Recorded data:
[Start of section]
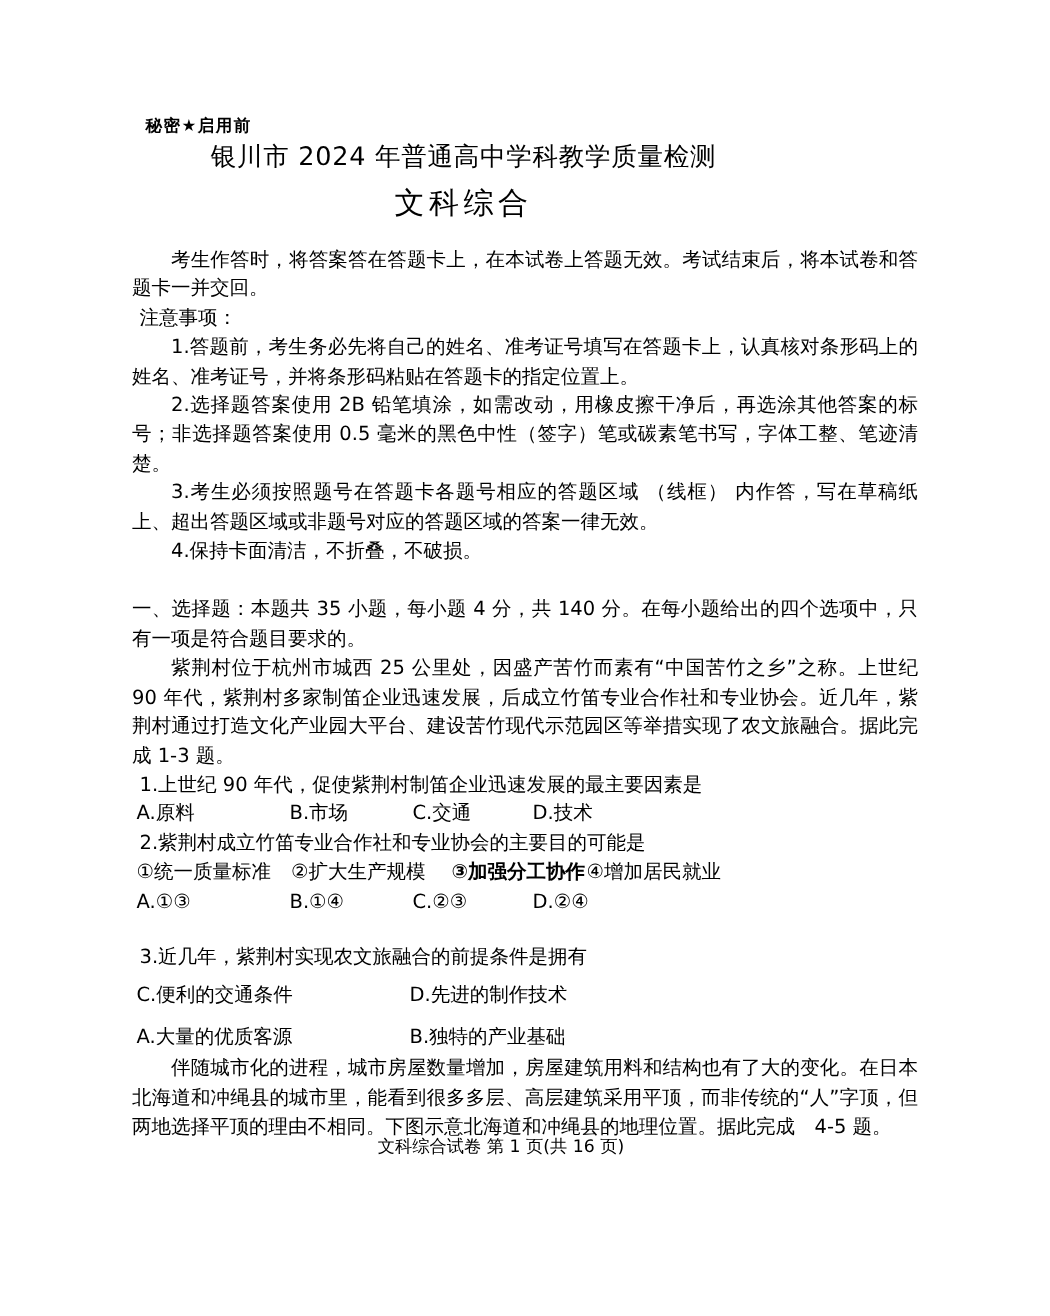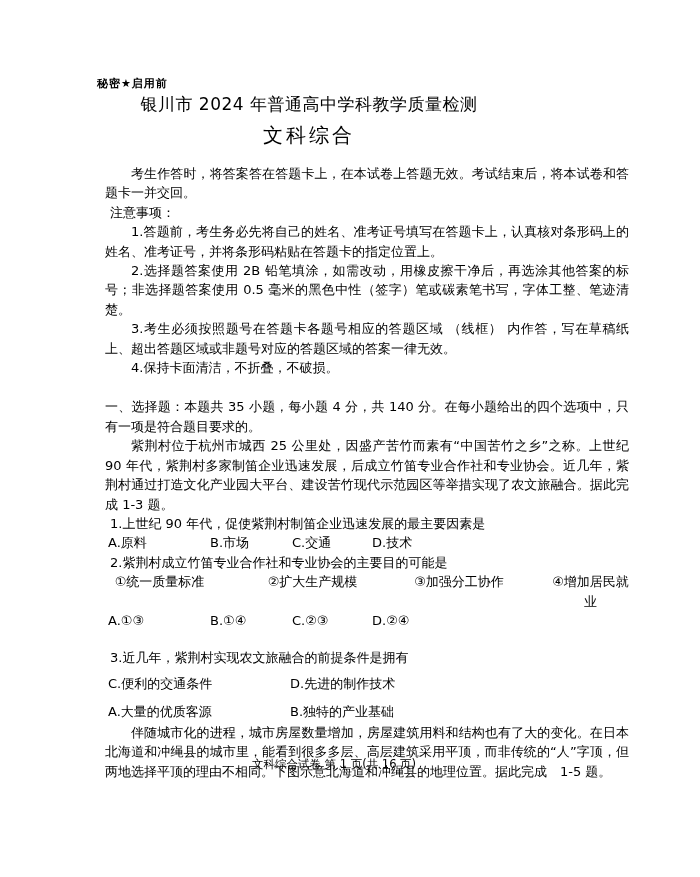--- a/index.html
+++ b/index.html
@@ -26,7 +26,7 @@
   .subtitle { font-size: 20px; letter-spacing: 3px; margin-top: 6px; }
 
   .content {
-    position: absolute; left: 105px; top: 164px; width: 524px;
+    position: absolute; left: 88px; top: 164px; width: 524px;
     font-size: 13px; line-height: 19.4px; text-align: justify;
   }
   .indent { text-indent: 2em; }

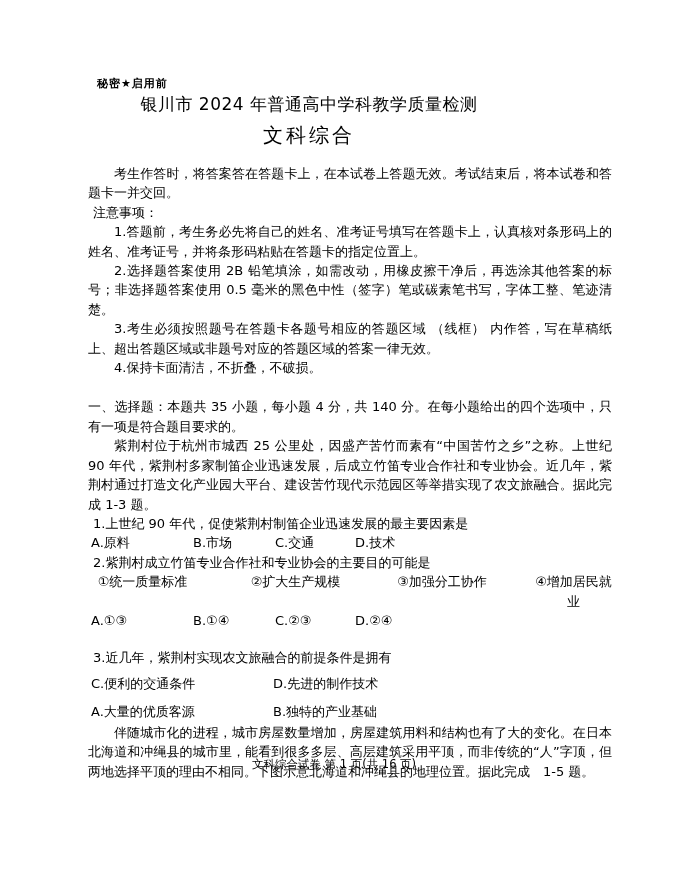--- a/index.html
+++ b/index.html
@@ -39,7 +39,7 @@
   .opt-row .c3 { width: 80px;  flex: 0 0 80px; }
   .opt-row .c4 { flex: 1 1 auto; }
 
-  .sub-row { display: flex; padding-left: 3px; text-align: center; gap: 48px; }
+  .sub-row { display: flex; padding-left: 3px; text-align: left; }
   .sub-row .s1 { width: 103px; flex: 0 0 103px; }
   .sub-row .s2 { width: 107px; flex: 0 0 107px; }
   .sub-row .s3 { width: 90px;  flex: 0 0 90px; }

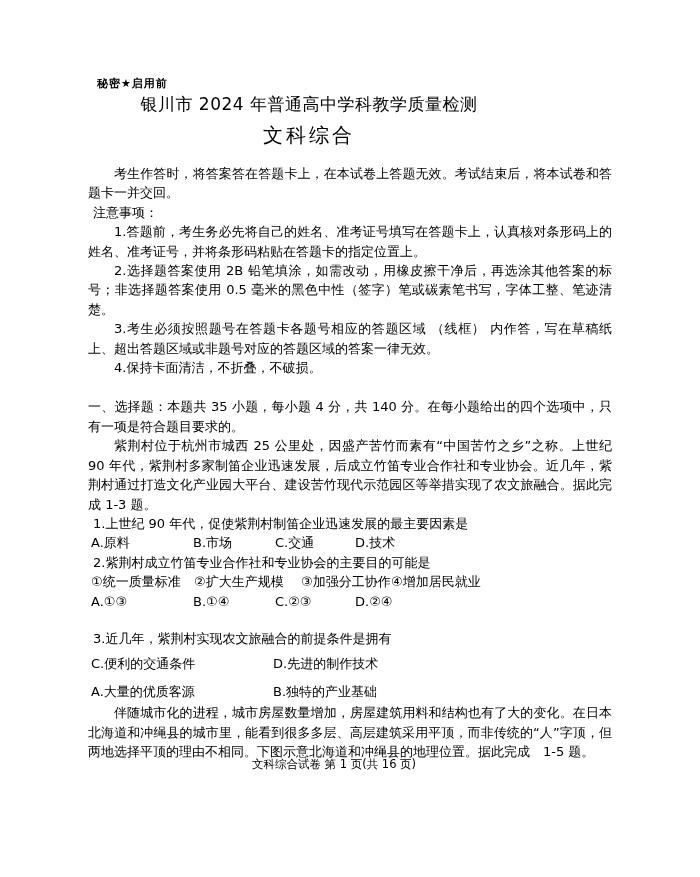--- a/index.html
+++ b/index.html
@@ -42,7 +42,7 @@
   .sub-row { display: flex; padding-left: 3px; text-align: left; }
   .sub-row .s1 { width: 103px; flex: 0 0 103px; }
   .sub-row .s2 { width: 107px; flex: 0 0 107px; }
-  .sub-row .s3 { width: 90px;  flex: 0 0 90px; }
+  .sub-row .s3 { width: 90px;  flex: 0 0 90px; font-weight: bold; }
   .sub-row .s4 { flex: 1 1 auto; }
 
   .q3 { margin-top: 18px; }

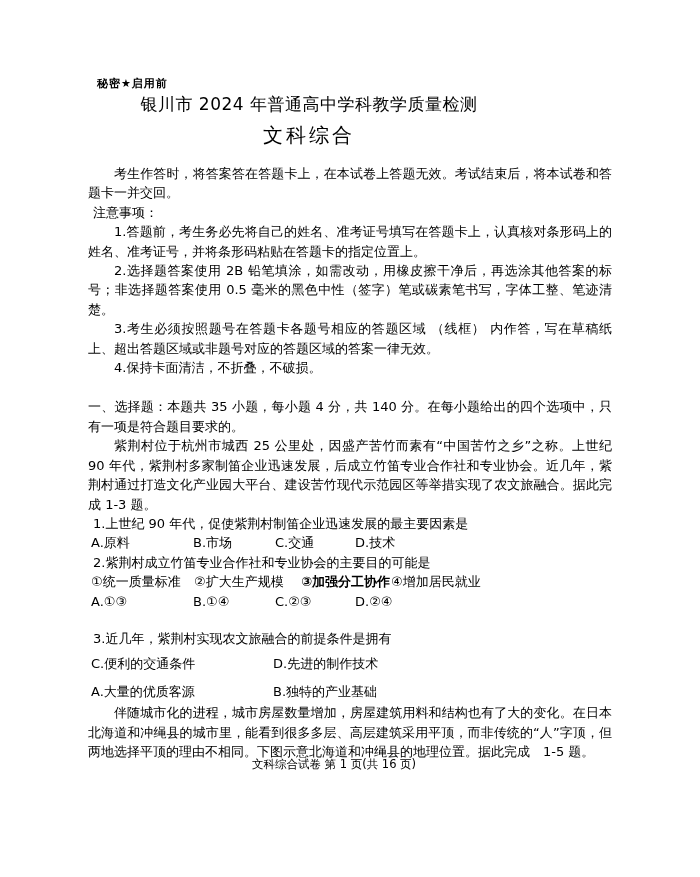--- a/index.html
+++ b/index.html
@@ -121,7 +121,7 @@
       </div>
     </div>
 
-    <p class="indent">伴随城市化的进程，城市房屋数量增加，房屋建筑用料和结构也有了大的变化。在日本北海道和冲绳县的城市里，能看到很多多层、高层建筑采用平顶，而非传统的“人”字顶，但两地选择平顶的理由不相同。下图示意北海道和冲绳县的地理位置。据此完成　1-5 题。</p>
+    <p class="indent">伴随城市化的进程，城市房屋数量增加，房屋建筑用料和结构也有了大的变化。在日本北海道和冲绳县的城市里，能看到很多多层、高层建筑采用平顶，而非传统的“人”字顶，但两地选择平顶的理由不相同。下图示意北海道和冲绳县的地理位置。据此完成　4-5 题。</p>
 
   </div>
[End of section]
EXERCISE OBJECTIVE. Filter the entries above and return only the lines holding "position".

SOLUTION TO THIS PROBLEM.
-    position: absolute; left: 105px; top: 164px; width: 524px;
+    position: absolute; left: 88px; top: 164px; width: 524px;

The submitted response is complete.